BEGIN Data for this task

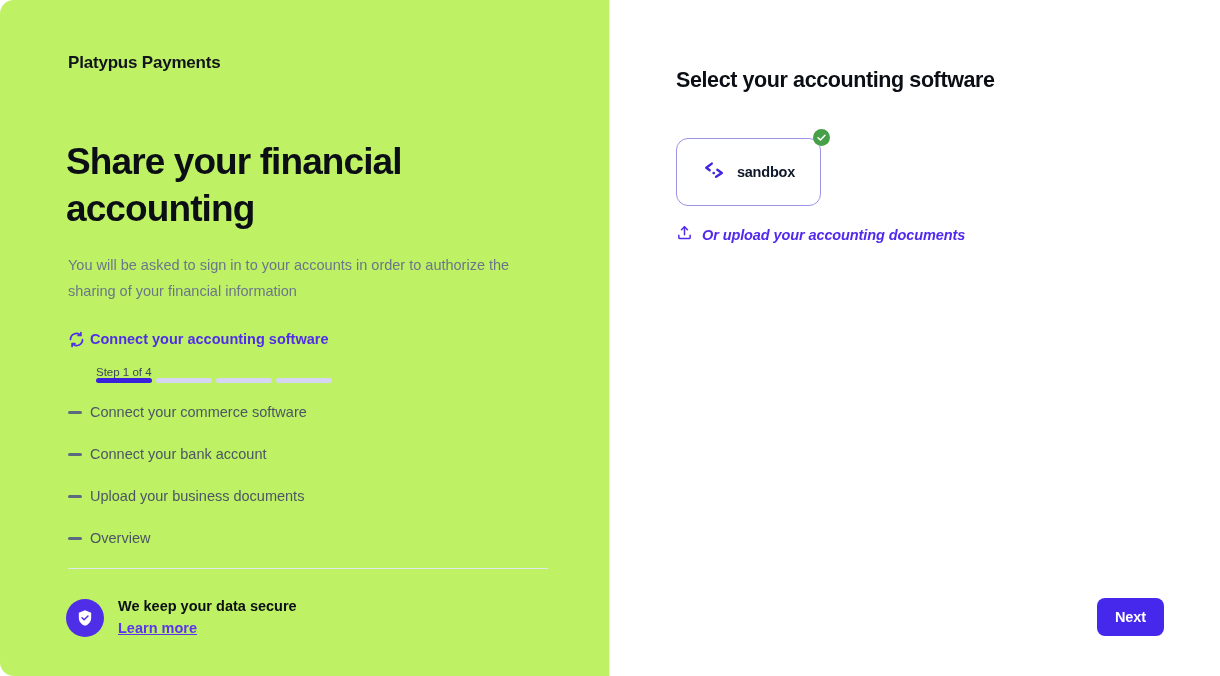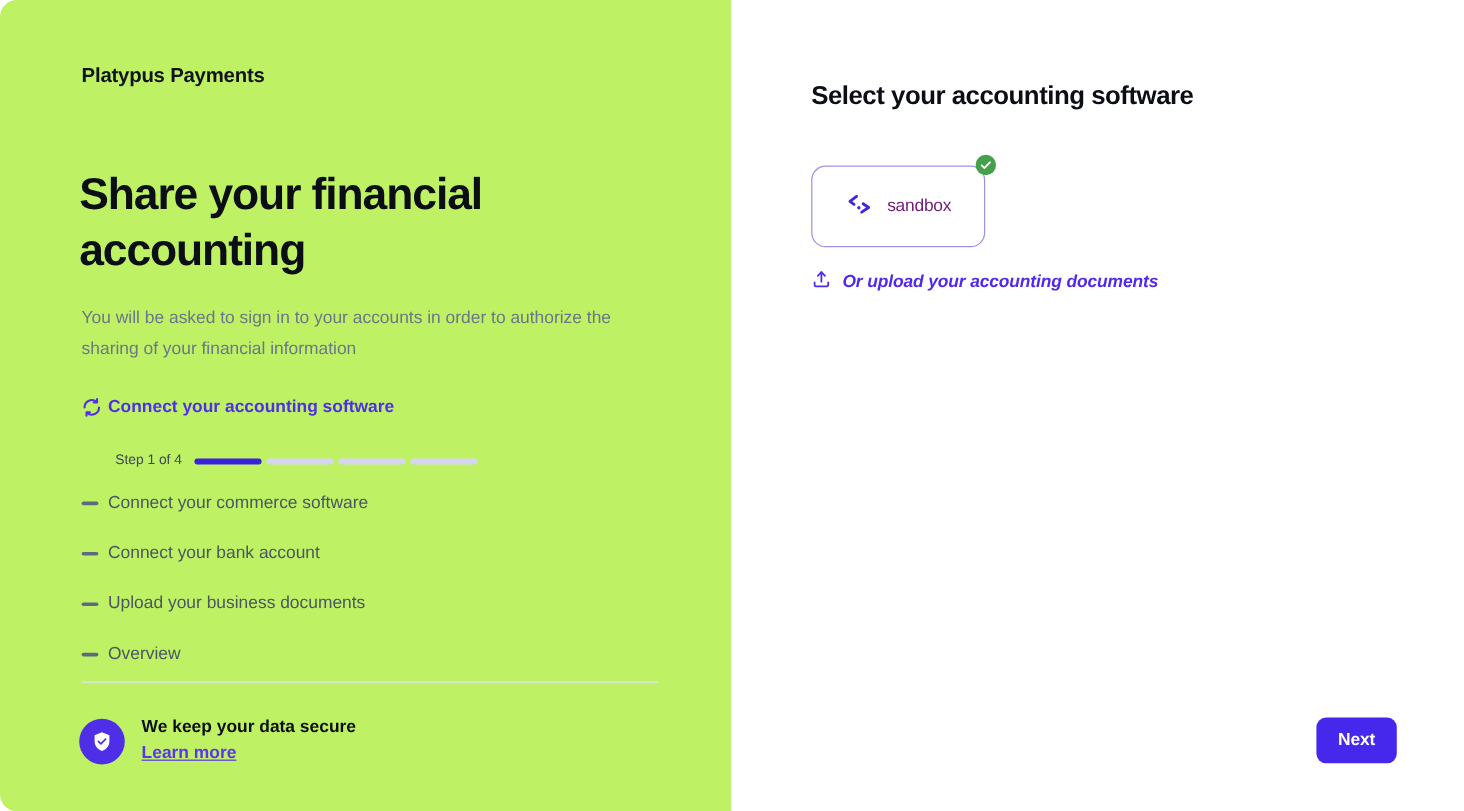--- a/index.html
+++ b/index.html
@@ -102,24 +102,24 @@
     width: 14px;
     height: 3px;
     border-radius: 2px;
     background: #5c6a80;
   }
   .step-spacer { height: 20px; }
 
   
   .progress-wrap {
     display: flex;
-    align-items: center;
     padding-left: 28px;
-    margin-top: 28px;
+    margin-top: 16px;
     margin-bottom: 18px;
+    flex-direction: column;
   }
   .progress-label {
     font-size: 11.5px;
     color: #3c4658;
     margin-right: 10px;
     white-space: nowrap;
   }
   .progress-bars { display: flex; gap: 4px; }
   .bar {
     width: 56px;
@@ -204,22 +204,22 @@
     background: #ffffff;
     display: flex;
     align-items: center;
     justify-content: center;
     gap: 9px;
     cursor: pointer;
   }
 
   .provider-name {
     font-size: 14.5px;
-    font-weight: 400;
-    color: #701a75;
+    font-weight: 700;
+    color: #0f172a;
     letter-spacing: -0.2px;
   }
 
   .check-badge {
     position: absolute;
     right: -10px;
     top: -10px;
     width: 17px;
     height: 17px;
     border-radius: 50%;

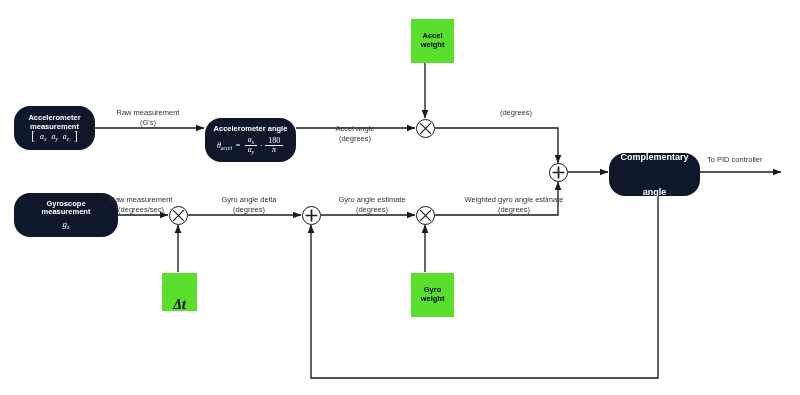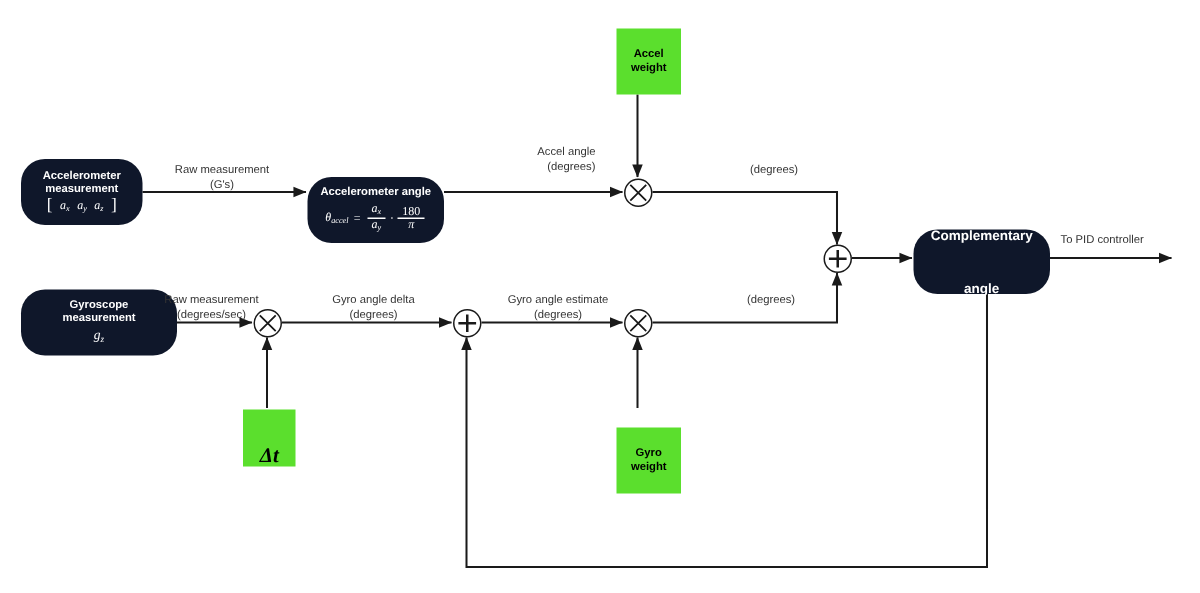--- a/index.html
+++ b/index.html
@@ -170,21 +170,21 @@
   <div class="box blue-box" style="left:609px; top:153px; width:91px; height:43px; font-size:9px;gap:24px;">
     <div>Complementary</div>
     <div>angle</div>
   </div>
 
   <div class="box green-box" style="left:411px; top:19px; width:43px; height:44px; font-size:7.5px;">
     <div>Accel</div>
     <div>weight</div>
   </div>
 
-  <div class="box green-box" style="left:411px; top:273px; width:43px; height:44px; font-size:7.5px;margin-top:12px;">
+  <div class="box green-box" style="left:411px; top:273px; width:43px; height:44px; font-size:7.5px;">
     <div>Gyro</div>
     <div>weight</div>
   </div>
 
   <div class="box green-box" style="left:162px; top:273px; width:35px; height:38px;">
     <div style="font-family:'Liberation Serif',serif; font-style:italic; font-size:14px; font-weight:bold;margin-top:27px;">Δt</div>
   </div>
 
   <div class="junction" style="left:168.5px; top:205.5px;">
     <svg width="17" height="17" viewBox="0 0 17 17">
@@ -214,21 +214,21 @@
     <svg width="17" height="17" viewBox="0 0 17 17">
       <path d="M8.5,2.6 L8.5,14.4 M2.6,8.5 L14.4,8.5" stroke="#1a1a1a" stroke-width="1.7"></path>
     </svg>
   </div>
 
   <div class="label" style="left:104px; top:108px; width:88px;">
     <div>Raw measurement</div>
     <div>(G's)</div>
   </div>
 
-  <div class="label" style="left:313px; top:96px; width:84px;text-align:right;">
+  <div class="label" style="left:313px; top:124px; width:84px;">
     <div>Accel angle</div>
     <div>(degrees)</div>
   </div>
 
   <div class="label" style="left:440px; top:108px; width:152px;">
     <div>(degrees)</div>
   </div>
 
   <div class="label" style="left:97px; top:195px; width:88px;">
     <div>Raw measurement</div>
@@ -239,20 +239,21 @@
     <div>Gyro angle delta</div>
     <div>(degrees)</div>
   </div>
 
   <div class="label" style="left:327px; top:195px; width:90px;">
     <div>Gyro angle estimate</div>
     <div>(degrees)</div>
   </div>
 
   <div class="label" style="left:440px; top:195px; width:148px;">
+    <div>Weighted gyro angle estimate</div>
     <div>(degrees)</div>
   </div>
 
   <div class="label" style="left:707px; top:155px; width:84px; text-align:left;">
     <div>To PID controller</div>
   </div>
 
 </div>
 
 </body></html>

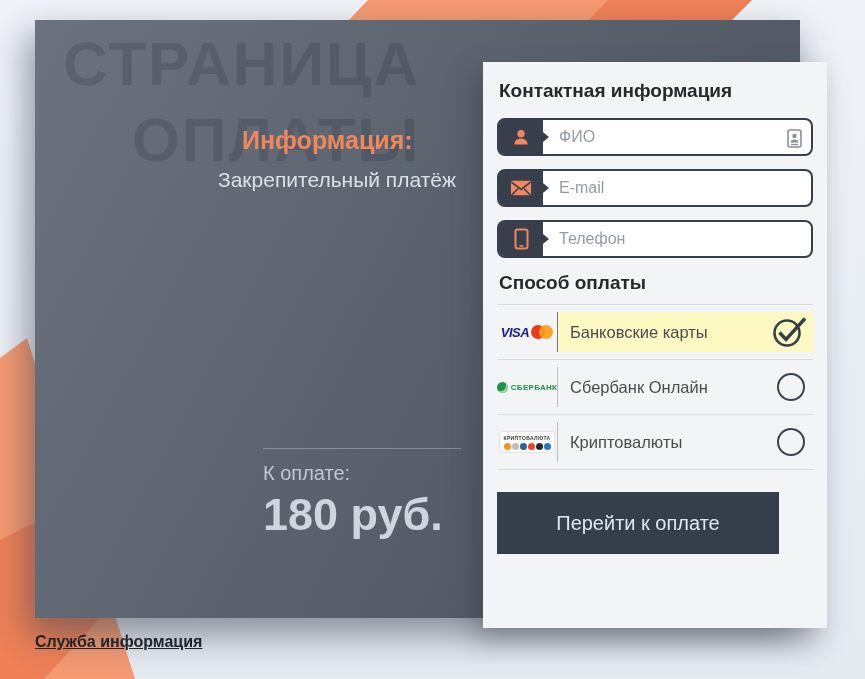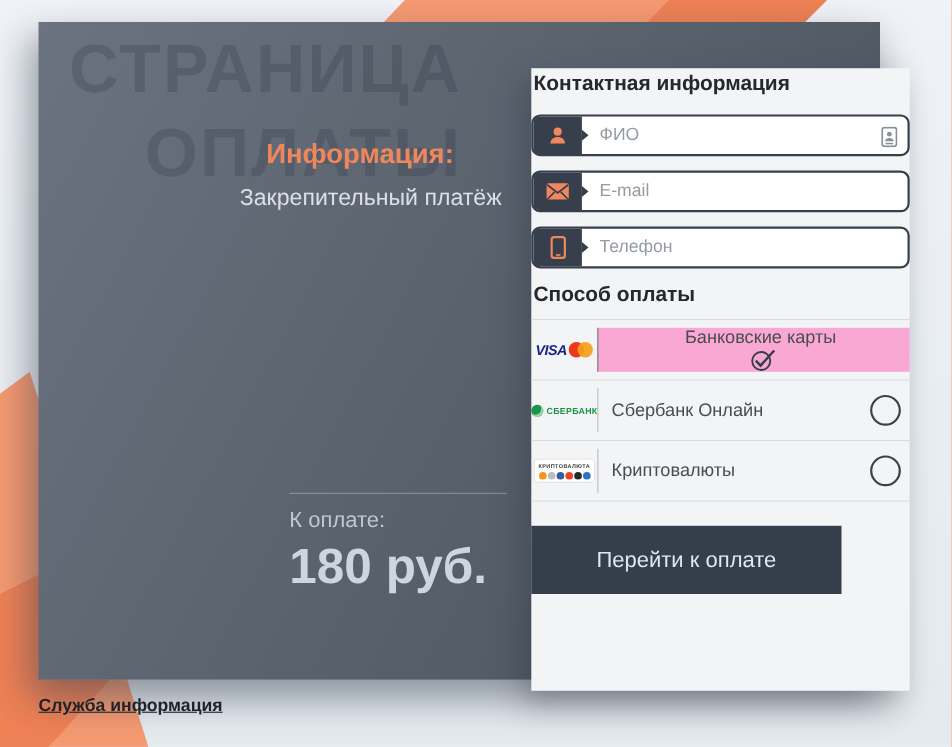--- a/index.html
+++ b/index.html
@@ -36,21 +36,21 @@
   .total-block {
     position:absolute; left:228px; top:428px; width:198px;
     border-top:1px solid rgba(255,255,255,.28); padding-top:13px;
   }
   .total-label { color:#c1c8d1; font-size:20px; }
   .total-value { color:#ced5de; font-size:45px; font-weight:bold; margin-top:4px; white-space:nowrap; }
 
   
   .panel {
     position:absolute; left:483px; top:62px; width:344px; height:566px; z-index:3;
-    background:#f3f4f5; 
+    background:#f3f4f5; padding:14px;
     box-shadow:-8px 12px 26px rgba(40,48,60,.35);
   }
   .panel h2 { font-size:19px; font-weight:bold; color:#26282b; }
   .h-contact { margin:4px 0 16px 2px; }
   .h-method  { margin:14px 0 10px 2px; }
 
   .field {
     display:flex; align-items:stretch; height:38px; background:#fff;
     border:2px solid #363f4b; border-radius:8px; margin-bottom:13px;
     position:relative;
@@ -71,21 +71,21 @@
   .field input::placeholder { color:#959ba2; }
   .autofill-ind { position:absolute; right:9px; top:9px; cursor:pointer; }
 
   .methods { border-bottom:1px solid #dadcde; }
   .method { display:flex; align-items:center; height:55px; border-top:1px solid #dadcde; cursor:pointer; }
   .logo-cell { width:60px; flex:0 0 60px; display:flex; align-items:center; justify-content:center; }
   .method-body {
     flex:1; display:flex; align-items:center; height:40px;
     border-left:1px solid #b9bcc0; padding-left:12px;
   }
-  .method.selected .method-body { background:#f9a8d4; border-left-color:#74797f;flex-direction:column; }
+  .method.selected .method-body { background:#fef9c3; border-left-color:#74797f; }
   .method-label { flex:1; font-size:16.5px; color:#4a4d50; }
   .radio {
     width:28px; height:28px; border:2.5px solid #39434e; border-radius:50%;
     margin:0 8px; background:transparent; flex:0 0 28px;
   }
   .checkmark { margin:0 4px 0 8px; display:block; }
 
   
   .visa-mc { display:flex; align-items:flex-start; gap:2px; }
   .visa-word { font-size:13px; font-weight:bold; font-style:italic; color:#1b2088; letter-spacing:-.5px; }

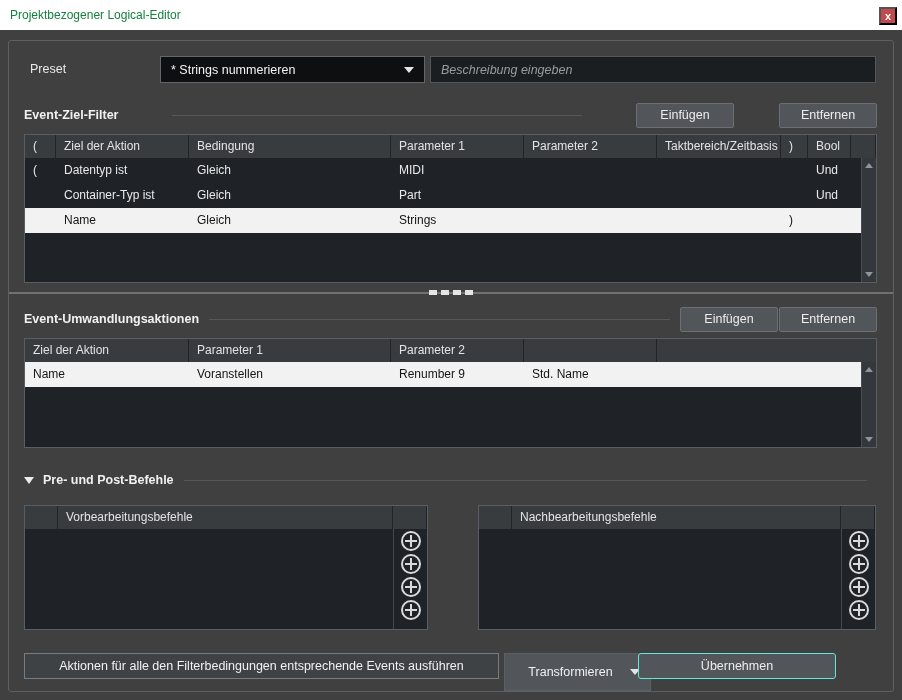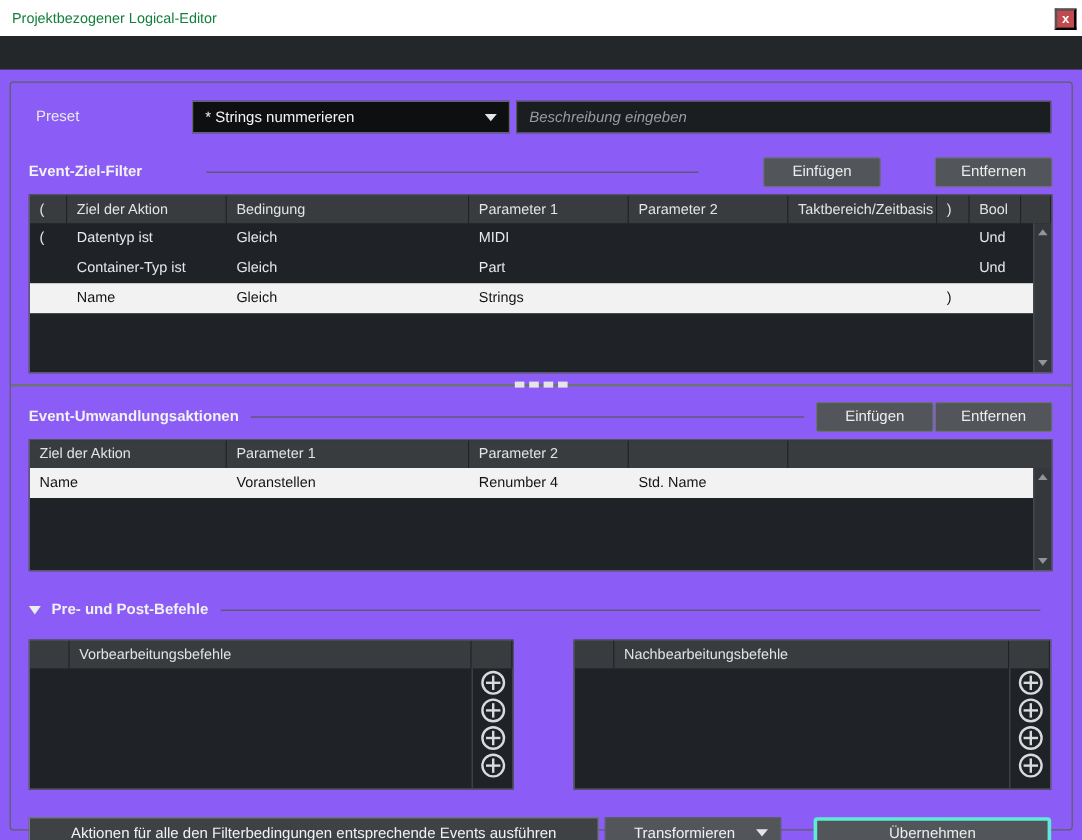--- a/index.html
+++ b/index.html
@@ -6,21 +6,21 @@
   html,body { background:#101214; }
   .window {
     position:relative; width:902px; height:700px; overflow:hidden;
     font-family:"Liberation Sans", sans-serif; background:#23272a;
   }
   
   .titlebar { position:absolute; top:0; left:0; right:0; height:30px; background:#ffffff; display:flex; align-items:center; padding:0 10px; }
   .title-text { font-size:12px; color:#15803d; }
   .close-btn { position:absolute; top:7px; right:5px; width:18px; height:18px; background:#c14a4f; color:#ffffff; font-size:11px; font-weight:bold; display:flex; align-items:center; justify-content:center; line-height:1; }
   
-  .body { position:absolute; top:30px; left:0; right:0; bottom:0; background:#8b5cf6;margin-top:28px; }
+  .body { position:absolute; top:30px; left:0; right:0; bottom:0; background:#404040; }
   .inner-frame { position:absolute; top:10px; left:8px; right:8px; bottom:8px; border:1px solid #5c5f63; border-radius:3px; pointer-events:none; }
   .abs { position:absolute; }
   
   .preset-label { left:30px; top:32px; font-size:12.5px; color:#e8e9ea; }
   .preset-select { left:160px; top:26px; width:265px; height:27px; background:#0d0f11; border:1px solid #63666a; display:flex; align-items:center; padding:0 26px 0 10px; font-size:12.5px; color:#f2f3f4; }
   .dd-arrow { position:absolute; right:10px; top:50%; margin-top:-3px; width:0; height:0; border-left:5px solid transparent; border-right:5px solid transparent; border-top:6px solid #e4e5e7; }
   .desc-input { left:430px; top:26px; width:446px; height:27px; background:#1b1e21; border:1px solid #54575a; color:#e8e9ea; font-size:12.5px; padding:0 10px; font-family:"Liberation Sans", sans-serif; outline:none; }
   .desc-input::placeholder { color:#989ba0; font-style:italic; }
   
   .section-header { position:absolute; left:24px; width:853px; height:26px; display:flex; align-items:center; }
@@ -54,22 +54,22 @@
   
   .list { position:absolute; top:475px; height:125px; background:#1f2327; border:1px solid #5a5d61; }
   .list1 { left:24px; width:404px; } .list2 { left:478px; width:398px; }
   .list-head { display:grid; grid-template-columns:33px 1fr 34px; height:23px; background:#393c3f; }
   .plus-col { position:absolute; top:23px; bottom:0; right:0; width:34px; border-left:1px solid #45484c; display:flex; flex-direction:column; align-items:center; padding-top:2px; gap:3px; }
   .plus-icon { width:20px; height:20px; min-height:20px; border:2px solid #d9dadc; border-radius:50%; position:relative; }
   .plus-icon::before { content:""; position:absolute; left:2px; right:2px; top:50%; margin-top:-1px; height:2px; background:#d9dadc; }
   .plus-icon::after { content:""; position:absolute; top:2px; bottom:2px; left:50%; margin-left:-1px; width:2px; background:#d9dadc; }
   
   .exec-btn { left:24px; top:623px; width:475px; height:26px; background:#3f4245; border:1px solid #797c7f; color:#f0f1f2; font-size:12.5px; display:flex; align-items:center; justify-content:center; white-space:nowrap; }
-  .transform-select { left:504px; top:623px; width:147px; height:26px; background:#525559; border:1px solid #5c5f63; color:#f0f1f2; font-size:12.5px; display:flex; align-items:center; justify-content:center; padding-right:14px; }
-  .apply-btn { left:678px; top:623px; width:198px; height:26px; background:#525559; border:3px solid #5eead4; border-radius:3px; color:#eceded; font-size:12.5px; display:flex; align-items:center; justify-content:center; }
+  .transform-select { left:504px; top:623px; width:147px; height:38px; background:#525559; border:1px solid #5c5f63; color:#f0f1f2; font-size:12.5px; display:flex; align-items:center; justify-content:center; padding-right:14px; }
+  .apply-btn { left:638px; top:623px; width:198px; height:26px; background:#525559; border:1px solid #5eead4; border-radius:3px; color:#eceded; font-size:12.5px; display:flex; align-items:center; justify-content:center; }
 </style>
 </head>
 <body>
 
 <div class="window">
 
   <div class="titlebar">
     <span class="title-text">Projektbezogener Logical-Editor</span>
   </div>
   <button class="close-btn">
@@ -167,21 +167,21 @@
       <div class="t-head g2">
         <div class="th">Ziel der Aktion</div>
         <div class="th">Parameter 1</div>
         <div class="th">Parameter 2</div>
         <div class="th"></div>
       </div>
       <div class="t-body">
         <div class="t-row g2 selected">
           <div class="td">Name</div>
           <div class="td">Voranstellen</div>
-          <div class="td">Renumber 4</div>
+          <div class="td">Renumber 9</div>
           <div class="td">Std. Name</div>
           <div class="td"></div>
         </div>
       </div>
       <div class="scrollbar">
         <span class="sb-up"></span>
         <span class="sb-down"></span>
       </div>
     </div>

END Data for this task

Instructions to follow ::
From the records, copy every line that has the string "preset" in it.

Answer to the problem ::
   .preset-label { left:30px; top:32px; font-size:12.5px; color:#e8e9ea; }
   .preset-select { left:160px; top:26px; width:265px; height:27px; background:#0d0f11; border:1px solid #63666a; display:flex; align-items:center; padding:0 26px 0 10px; font-size:12.5px; color:#f2f3f4; }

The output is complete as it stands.